The company first attempted to install high-volume PCPs to reduce the flowing bottomhole pressure (FBHP) to restore some lost oil production after water breakthrough. Fluid withdrawal rates increased to ±700 b/d from ±350 b/d with no significant change in fluid level, water cut, or oil production.

At second attempt with an electrical submersible pump (ESP) did reduce the FBHP and increased oil production. Fluid withdrawal rates increased to ±2,200 b/d and reduced FBHP by about 100 psi.

The ESPs realized sustained oil production increases of between 100% and 400%. Water cuts increased by no more than 3%. Dynamic fluid levels in surrounding wells showed a temporary reduction, but increased and stabilized at original levels after 2-3 months, indicating a very active edge-water drive mechanism.

The company plans to add infill wells with 7-in. production casing to accommodate larger volume ESPs. It also has not observed any sand production to date, indicating no deterioration of the gravel pack at these elevated extraction rates.

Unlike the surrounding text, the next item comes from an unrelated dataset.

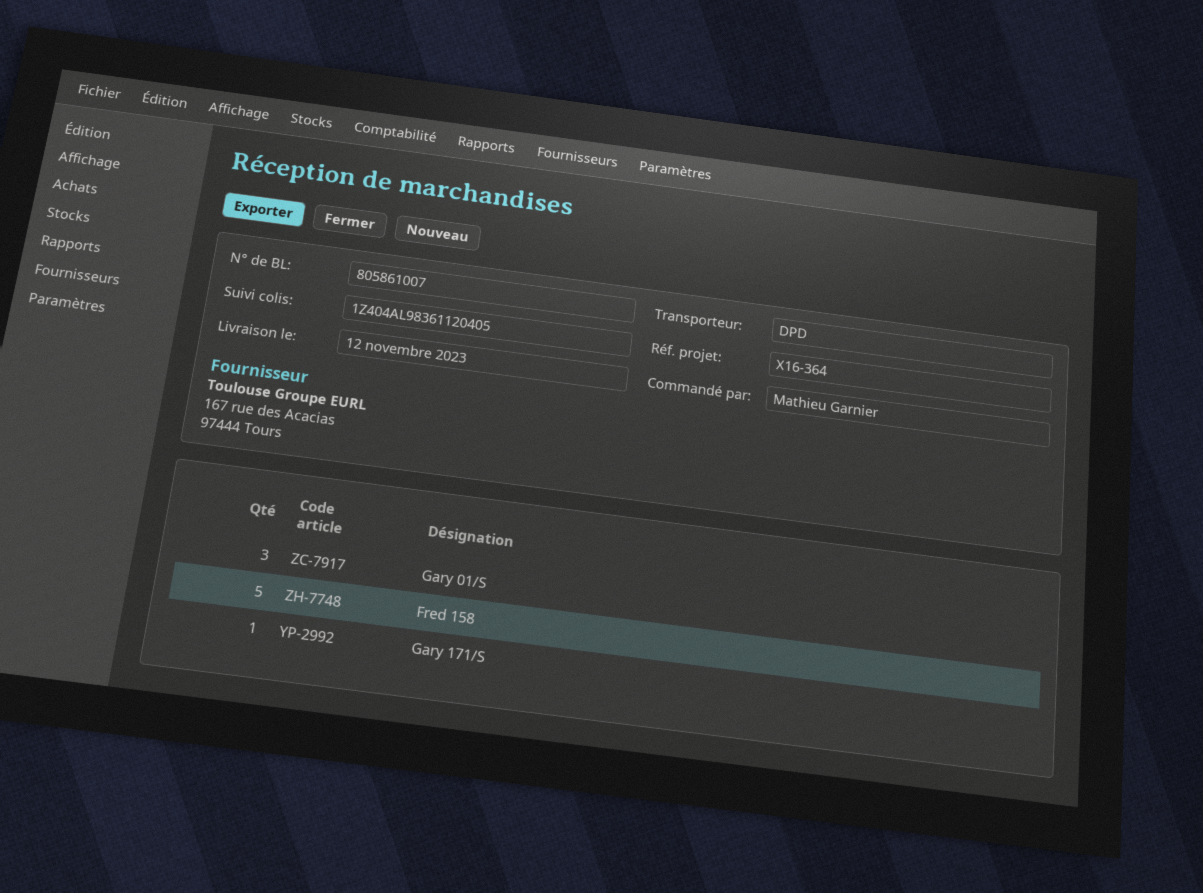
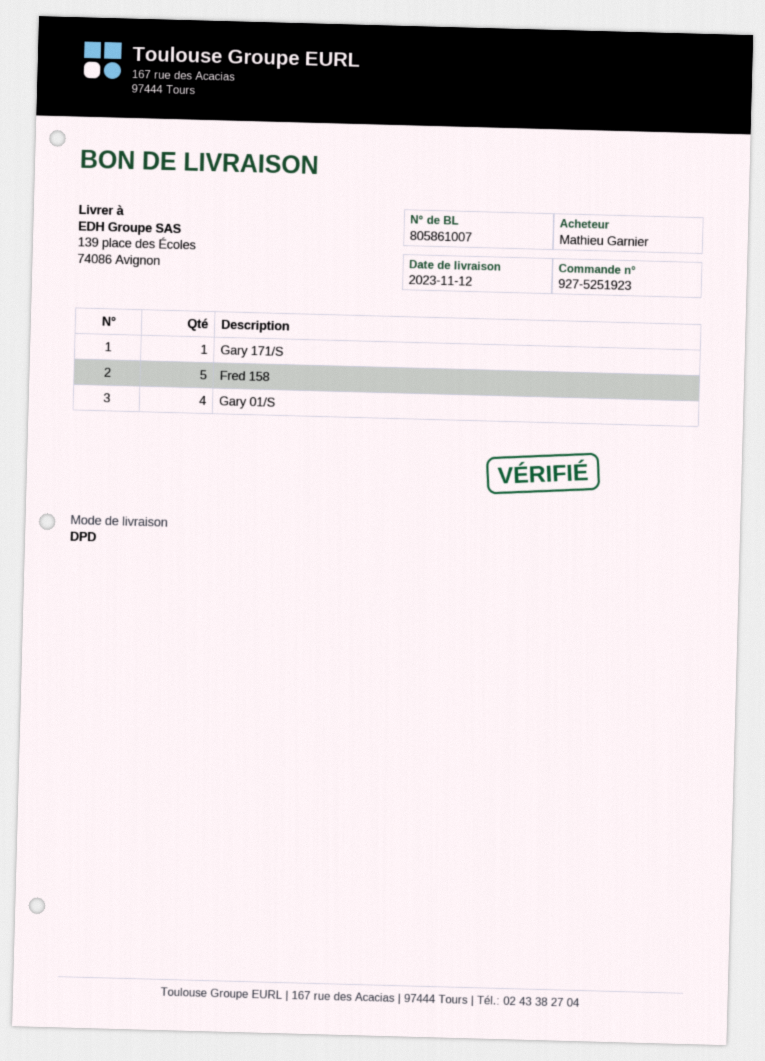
Gary 01/S: 3 -> 4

At prevailing oil prices, the project recovered the investment within 4 months.

Suriname operations

The first oil discovery in Suriname was in 1964. Establishment of state oil company of Suriname (Staatsolie Maatschappij Suriname NV) in 1980 led to the drilling of the first test well in 1981, which proved the producibility of the field.1

Full-scale development started in November 1982 in Tambaredjo field when five wells produced 250 bo/d.

As field development moved further north, the terrain gradually changed from partial swamp to full-scale swamp. Location preparation, interconnecting roads, and facility foundations all required land fill, driving up infrastructural costs.

In 2003, the company drilled appraisal wells in an adjacent field, Calcutta.

In 2006, full-scale development of this field started as a wet operation, with wells drilled and completed from pontoon-based drilling equipment. Waterways connect well locations rather than roadways. All pipelines, electric poles, metering, and collection facilities, however, are on landfill dikes.

As of December 2008, both fields produced an average 16,000 bo/d from 1,188 wells (Fig. 1).

The company has appraised a third field and scheduled it for full-scale development in 2010. In addition, it is investigating development strategies for several other fields to reduce infrastructural and operational costs.

Regional geology

The coastal plain of Suriname, together with that of both French Guiana and Guyana, form the onshore part of the Guyana sedimentary basin (Fig. 2).

The reservoirs are of Paleocene age and of a coastal and noncoastal depositional environment (fluvial to shore-face) leading to erratic sand development.

Oil accumulations occur mostly in stratigraphic traps. Combination traps both structural and stratigraphical, however, also are present. These sands are of fluvial-estuarine to coastal marine origin at average 900-1,200 ft depths.

The sands were deposited in a Late Cretaceous unconformity during an overall transgressive period, as multilateral and vertically stacked sand bodies.

The river channels changed their course regularly and rapidly, resulting in a random distribution of the sand bodies over large surfaces. It is therefore difficult to make accurate sand thickness predictions because the stacking pattern of the river bars occurred randomly.

The dominant seal that traps the oil is transgressive shale that overlaps in the south on the Cretaceous surface.

Tambaredjo was the first oil producing field in the relatively unexplored Suriname-Guyana basin.

Reservoir characteristics

Oil production comes from thinly bedded, very unconsolidated clastic reservoirs, with 5-50 ft thickness, 600-1,300 ft depth, and a 95° F. formation temperature. Reservoir pressures are at the hydrostatic gradient.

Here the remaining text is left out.